* [Exercise instructions]: Filter the records down to the lines that hold the word "native", and copy each of those lines.

(Change detection data)
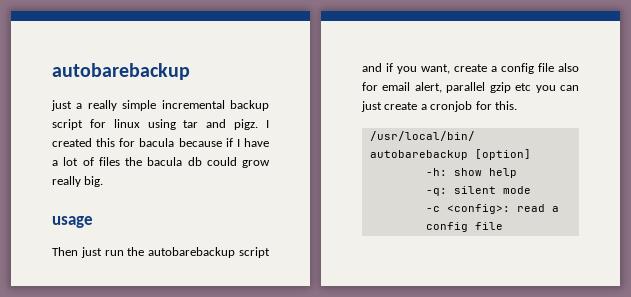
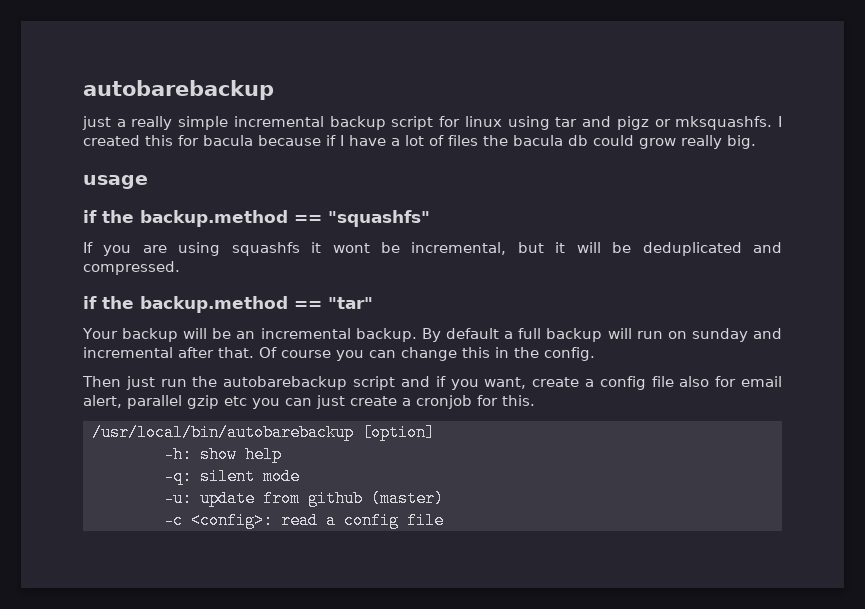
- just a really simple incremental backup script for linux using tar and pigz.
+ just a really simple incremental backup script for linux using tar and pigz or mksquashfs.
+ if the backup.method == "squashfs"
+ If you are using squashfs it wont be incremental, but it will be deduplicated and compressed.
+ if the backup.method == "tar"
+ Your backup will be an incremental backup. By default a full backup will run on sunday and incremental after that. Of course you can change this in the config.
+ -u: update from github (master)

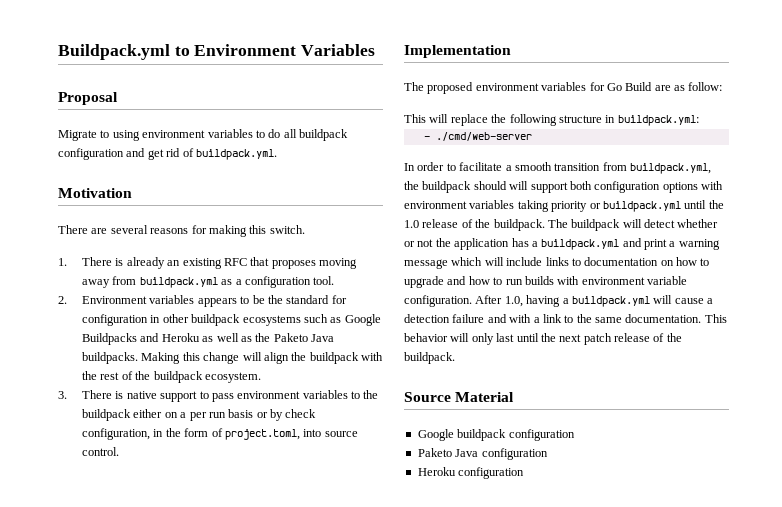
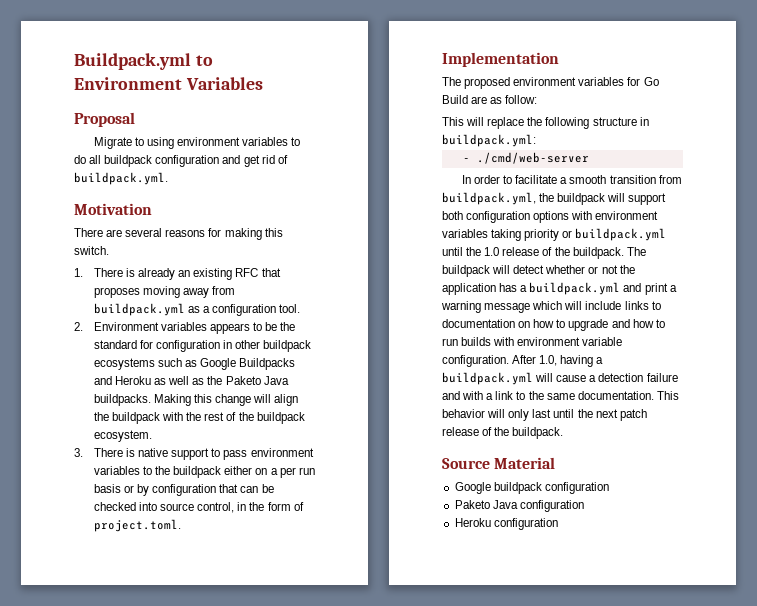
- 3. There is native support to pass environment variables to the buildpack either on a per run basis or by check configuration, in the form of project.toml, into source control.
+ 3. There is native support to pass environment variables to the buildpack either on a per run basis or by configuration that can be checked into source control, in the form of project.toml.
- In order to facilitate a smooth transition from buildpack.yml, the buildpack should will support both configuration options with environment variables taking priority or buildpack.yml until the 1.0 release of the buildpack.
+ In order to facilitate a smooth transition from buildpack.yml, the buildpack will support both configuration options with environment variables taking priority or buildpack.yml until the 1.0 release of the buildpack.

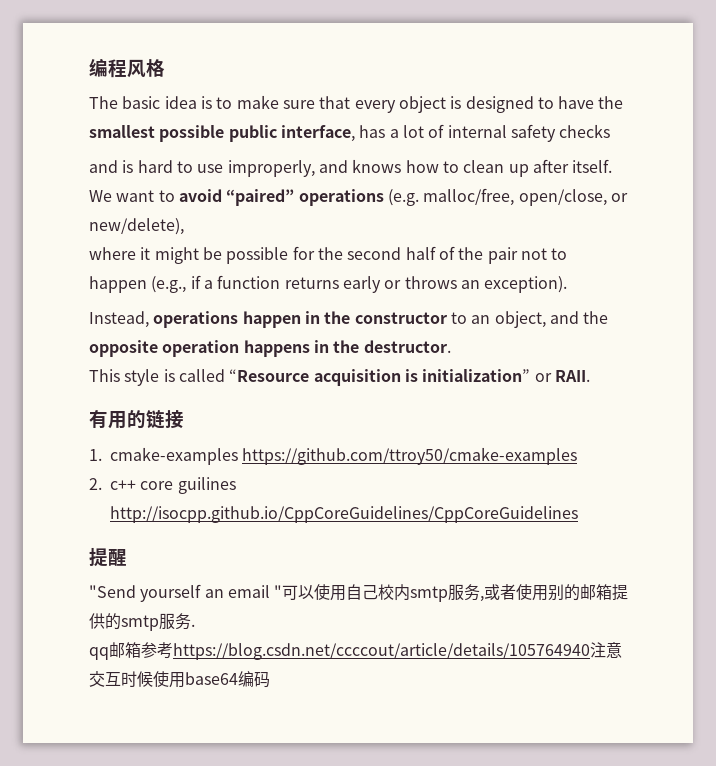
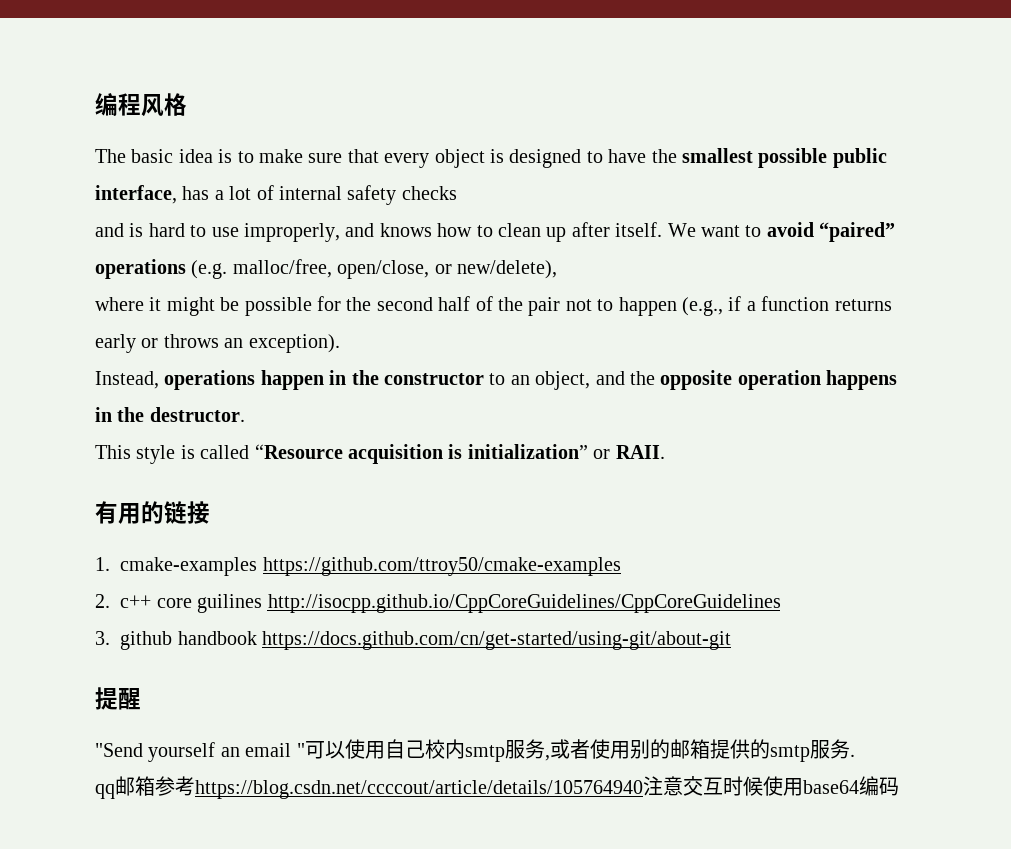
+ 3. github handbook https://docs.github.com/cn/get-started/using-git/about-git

* [Exercise result]:
- 3. There is native support to pass environment variables to the buildpack either on a per run basis or by check configuration, in the form of project.toml, into source control.
+ 3. There is native support to pass environment variables to the buildpack either on a per run basis or by configuration that can be checked into source control, in the form of project.toml.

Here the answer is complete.